Le site est immense, le plus souvent désert. On s’y enfonce comme dans un rêve, loin du bouillonnement de Tripoli, la deuxième ville du Liban, frôlé par la caresse des fantômes rôdant entre les pyramides rétrofuturistes, les arches sinusoïdales aux proportions impériales, les palais orientaux revisités à la sauce moderniste et autres fleurs de béton sorties de l’imagination du grand architecte brésilien Oscar Niemeyer.
Les chiens errants, les quelques joggeurs du dimanche et les skateurs qui font claquer leurs planches dans le silence des grands bassins vides, quand ils ne dévalent pas sur les fesses la pente des gros dômes de béton, ne font qu’ajouter à l’étrangeté ambiante.
Héliport, bowling, théâtre en plein air…
Entourée d’une palissade de béton, gardée par des vigiles plus ou moins attentifs, la Foire internationale de Tripoli, aussi appelée Foire Rachid-Karamé, n’est pas seulement cette collection d’architecture fantastique soustraite au regard du monde dont Oscar Niemeyer lui-même donnait l’impression d’en avoir oublié l’existence.
Au point que celui qui naquit en 1907 à Rio de Janeiro et est mort en 2012 dans la même ville y a très peu fait référence dans ses écrits, l’ensemble étant souvent éclipsé par les réalisations plus célèbres – la conception de Brasilia (avec Lucio Costa) ou le siège du Parti communiste, à Paris.
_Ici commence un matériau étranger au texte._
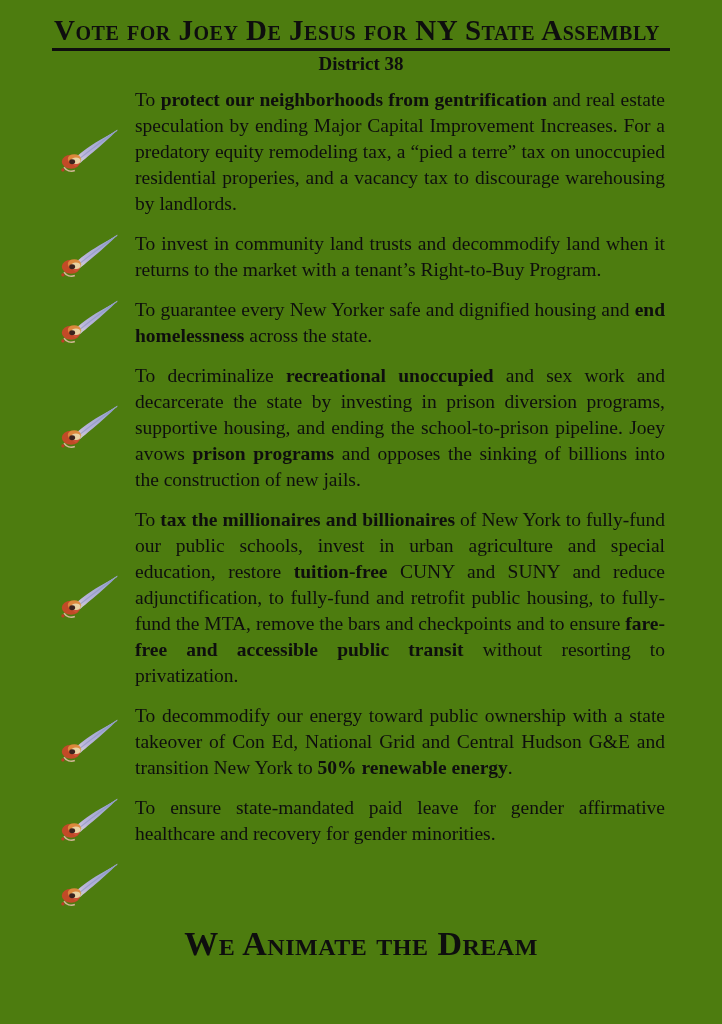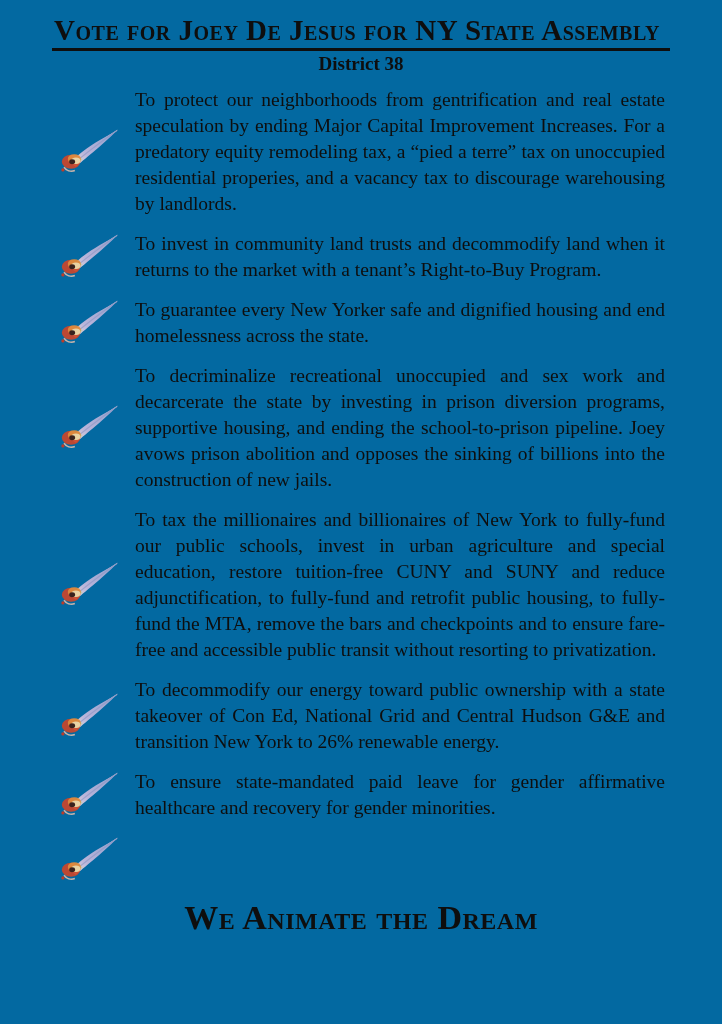--- a/index.html
+++ b/index.html
@@ -12,21 +12,21 @@
     height: 1024px;
     overflow: hidden;
     font-family: "Liberation Serif", "DejaVu Serif", serif;
     color: #0e0e0e;
   }
   .page {
     box-sizing: border-box;
     width: 722px;
     height: 1024px;
     padding-top: 14px;
-    background: #0369a1;
+    background: #4d7c0f;
   }
   header { text-align: center; }
   .title {
     margin: 0;
     font-size: 29px;
     font-weight: 700;
     font-variant: small-caps;
     letter-spacing: 0.5px;
     line-height: 1.15;
     white-space: nowrap;
@@ -60,21 +60,21 @@
     justify-content: center;
   }
   .comet { width: 66px; height: 50px; display: block; }
   .bullet-text {
     margin: 0;
     width: 530px;
     font-size: 19.5px;
     line-height: 26px;
     text-align: justify;
   }
-  .bullet-text strong { font-weight: 400; }
+  .bullet-text strong { font-weight: 700; }
   footer { text-align: center; margin-top: 2px; }
   .slogan {
     margin: 0;
     font-size: 34px;
     font-weight: 700;
     font-variant: small-caps;
     letter-spacing: 0.5px;
     line-height: 1.1;
   }
   .svg-defs { position: absolute; width: 0; height: 0; }
@@ -161,21 +161,21 @@
         <path d="M112 6 C 84 26 54 48 30 69" stroke="#8e97c4" stroke-width="2" fill="none" opacity="0.65"></path>
         <path d="M40 52 C 36 56 30 61 26 65 L 37 71 C 41 67 45 63 48 60 Z" fill="#b9c98f" opacity="0.6"></path>
         <ellipse cx="27" cy="64" rx="17" ry="13" fill="#cc4529" opacity="0.92"></ellipse>
         <ellipse cx="33" cy="59" rx="12" ry="9" fill="#de8b3e" opacity="0.95"></ellipse>
         <ellipse cx="36" cy="62" rx="8" ry="6" fill="#e9d3a4"></ellipse>
         <ellipse cx="29" cy="64" rx="5.5" ry="4.5" fill="#39221e"></ellipse>
         <path d="M14 74 C 18 80 26 83 34 80" stroke="#e8c0ac" stroke-width="3" fill="none" opacity="0.85"></path>
         <circle cx="12" cy="79" r="3" fill="#c03a26"></circle>
       </svg>
     </span>
-    <p class="bullet-text"><span>To decriminalize </span><strong>recreational unoccupied</strong><span> and sex work and decarcerate the state by investing in prison diversion programs, supportive housing, and ending the school-to-prison pipeline. Joey avows </span><strong>prison abolition</strong><span> and opposes the sinking of billions into the construction of new jails.</span></p>
+    <p class="bullet-text"><span>To decriminalize </span><strong>recreational unoccupied</strong><span> and sex work and decarcerate the state by investing in prison diversion programs, supportive housing, and ending the school-to-prison pipeline. Joey avows </span><strong>prison programs</strong><span> and opposes the sinking of billions into the construction of new jails.</span></p>
   </div>
 
   <div class="bullet-row">
     <span class="icon-wrap">
       <svg class="comet" viewBox="0 0 120 92" aria-hidden="true">
         <path d="M112 6 L56 42" stroke="#c2c3cf" stroke-width="1.6" fill="none"></path>
         <path d="M112 6 C 86 20 58 36 40 52 C 33 58 27 63 24 66 L 36 73 C 48 62 84 34 112 6 Z" fill="url(#tailGrad)"></path>
         <path d="M112 6 C 84 26 54 48 30 69" stroke="#8e97c4" stroke-width="2" fill="none" opacity="0.65"></path>
         <path d="M40 52 C 36 56 30 61 26 65 L 37 71 C 41 67 45 63 48 60 Z" fill="#b9c98f" opacity="0.6"></path>
         <ellipse cx="27" cy="64" rx="17" ry="13" fill="#cc4529" opacity="0.92"></ellipse>
@@ -197,21 +197,21 @@
         <path d="M112 6 C 84 26 54 48 30 69" stroke="#8e97c4" stroke-width="2" fill="none" opacity="0.65"></path>
         <path d="M40 52 C 36 56 30 61 26 65 L 37 71 C 41 67 45 63 48 60 Z" fill="#b9c98f" opacity="0.6"></path>
         <ellipse cx="27" cy="64" rx="17" ry="13" fill="#cc4529" opacity="0.92"></ellipse>
         <ellipse cx="33" cy="59" rx="12" ry="9" fill="#de8b3e" opacity="0.95"></ellipse>
         <ellipse cx="36" cy="62" rx="8" ry="6" fill="#e9d3a4"></ellipse>
         <ellipse cx="29" cy="64" rx="5.5" ry="4.5" fill="#39221e"></ellipse>
         <path d="M14 74 C 18 80 26 83 34 80" stroke="#e8c0ac" stroke-width="3" fill="none" opacity="0.85"></path>
         <circle cx="12" cy="79" r="3" fill="#c03a26"></circle>
       </svg>
     </span>
-    <p class="bullet-text"><span>To decommodify our energy toward public ownership with a state takeover of Con Ed, National Grid and Central Hudson G&amp;E and transition New York to </span><strong>26% renewable energy</strong><span>.</span></p>
+    <p class="bullet-text"><span>To decommodify our energy toward public ownership with a state takeover of Con Ed, National Grid and Central Hudson G&amp;E and transition New York to </span><strong>50% renewable energy</strong><span>.</span></p>
   </div>
 
   <div class="bullet-row">
     <span class="icon-wrap">
       <svg class="comet" viewBox="0 0 120 92" aria-hidden="true">
         <path d="M112 6 L56 42" stroke="#c2c3cf" stroke-width="1.6" fill="none"></path>
         <path d="M112 6 C 86 20 58 36 40 52 C 33 58 27 63 24 66 L 36 73 C 48 62 84 34 112 6 Z" fill="url(#tailGrad)"></path>
         <path d="M112 6 C 84 26 54 48 30 69" stroke="#8e97c4" stroke-width="2" fill="none" opacity="0.65"></path>
         <path d="M40 52 C 36 56 30 61 26 65 L 37 71 C 41 67 45 63 48 60 Z" fill="#b9c98f" opacity="0.6"></path>
         <ellipse cx="27" cy="64" rx="17" ry="13" fill="#cc4529" opacity="0.92"></ellipse>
Un oubli sans doute dû au destin de cet ensemble, conçu pour accueillir des espaces d’exposition et un théâtre, tombé en ruine avant même d’avoir été terminé, et qui porte en lui les germes et la faillite du rêve moderne libanais.
La foire devait assurer le rayonnement international du Liban et stimuler le développement du nord du pays.